The Belgian modern gambling scheme is almost ten years old. There are four types of land-based gaming establishments in Belgium: casinos, gaming arcades, cafés, and betting offices. The total turnover of the Belgian casino market in 2016 was nearly EUR 226 billion. According to the official statistics, offline and online gambling represented almost equal shares – EUR 104.33 and EUR 105.86 billion respectively. https://www.gamingcommission.be/opencms/export/sites/default/jhksweb_nl/documents/KSC_2017_NL_single.pdf
Laws and Regulators
The legal framework for gambling in Belgium consists of the Gaming Act 1999, which was amended twice, the Lotteries Act 1851, the National Lottery Act 2002, and a set of Royal Decrees. Online gambling was not regulated before 2011. The Gaming Act was modified in 2010 to adopt a licensing regime for online gambling, and in May 2019.

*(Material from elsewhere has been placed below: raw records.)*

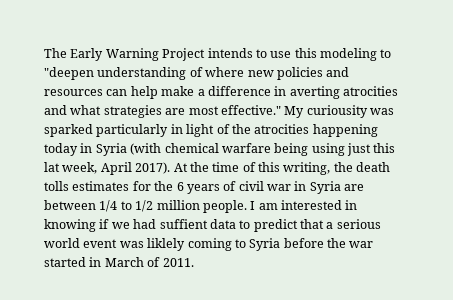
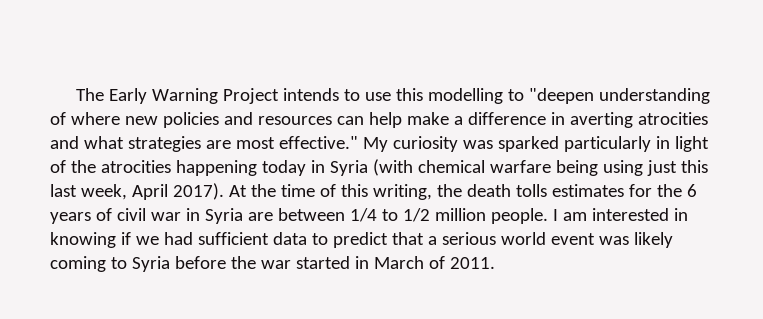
- The Early Warning Project intends to use this modeling to "deepen understanding of where new policies and resources can help make a difference in averting atrocities and what strategies are most effective."
+ The Early Warning Project intends to use this modelling to "deepen understanding of where new policies and resources can help make a difference in averting atrocities and what strategies are most effective."
- My curiousity was sparked particularly in light of the atrocities happening today in Syria (with chemical warfare being using just this lat week, April 2017).
+ My curiosity was sparked particularly in light of the atrocities happening today in Syria (with chemical warfare being using just this last week, April 2017).
- I am interested in knowing if we had suffient data to predict that a serious world event was liklely coming to Syria before the war started in March of 2011.
+ I am interested in knowing if we had sufficient data to predict that a serious world event was likely coming to Syria before the war started in March of 2011.

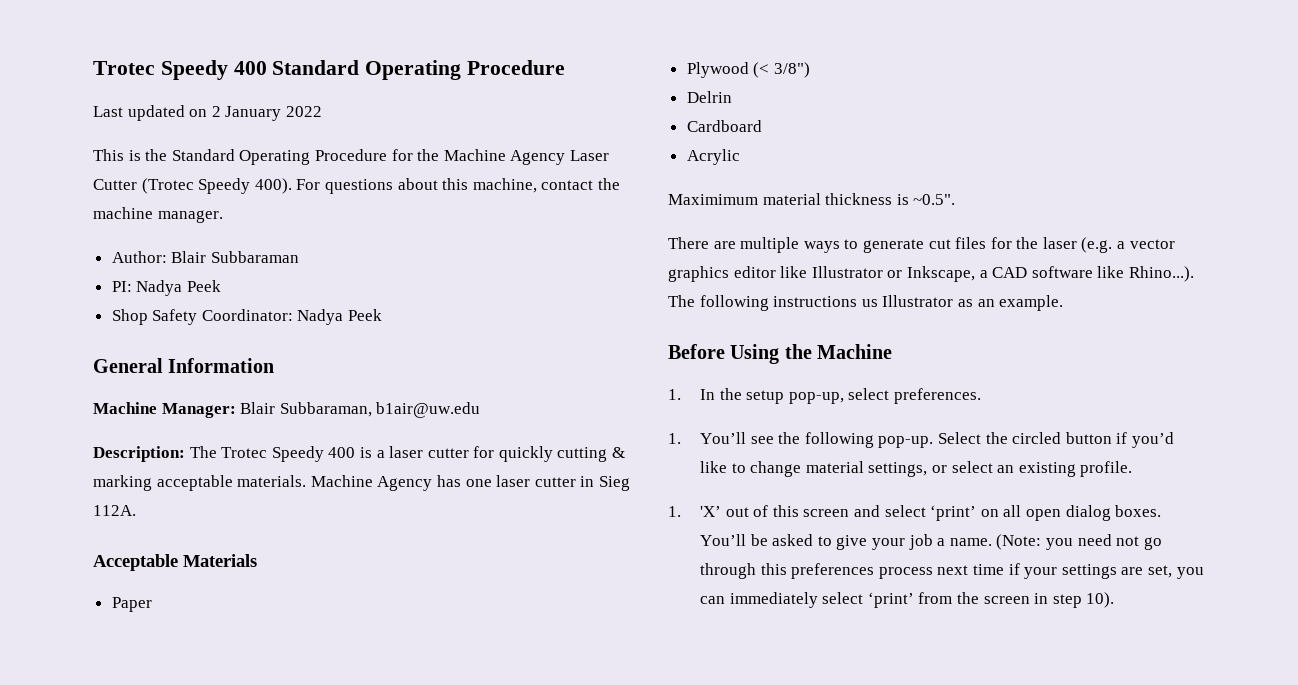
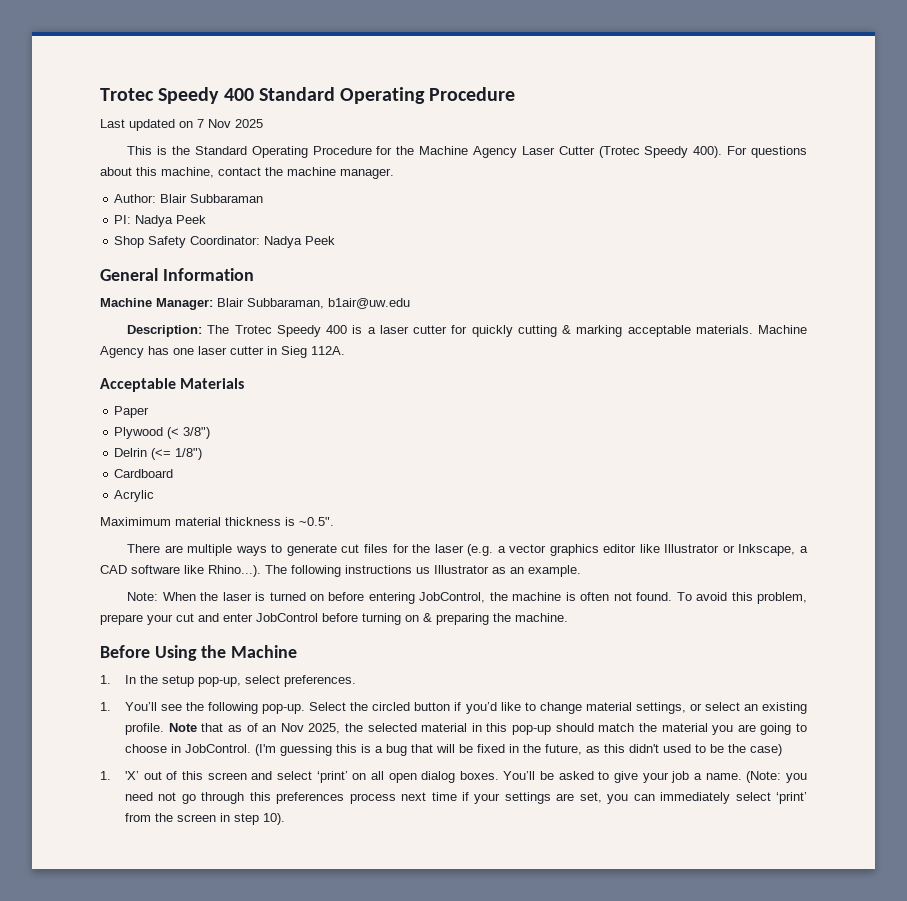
- Last updated on 2 January 2022
+ Last updated on 7 Nov 2025
- Delrin
+ Delrin (<= 1/8")
+ Note: When the laser is turned on before entering JobControl, the machine is often not found. To avoid this problem, prepare your cut and enter JobControl before turning on & preparing the machine.
+ Note that as of an Nov 2025, the selected material in this pop-up should match the material you are going to choose in JobControl. (I'm guessing this is a bug that will be fixed in the future, as this didn't used to be the case)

Under the Gaming Act, the Gaming Commission, which is responsible for gambling in Belgium, was formed in 1999. The Gaming Commission controls the licenses that have been granted as well as protects players. The Gaming Commission developed a system of additional licenses: existing land-based gaming establishments that already have a license for land-based gambling can apply for an additional license to offer their games via the internet.
Land Based Casinos
Casino games can only be offered in a casino. Under the Gaming Act, operating a casino requires an A-license. The Gaming Act allows nine casinos in Belgium and specifies the municipalities and cities where casinos can operate (https://www.gamingcommission.be/opencms/opencms/jhksweb_nl/establishments/casino/). Casinos can offer table games (https://www.gamingcommission.be/opencms/opencms/jhksweb_nl/games/table/), automatic games (https://www.gamingcommission.be/opencms/opencms/jhksweb_nl/games/electronic/), and slots.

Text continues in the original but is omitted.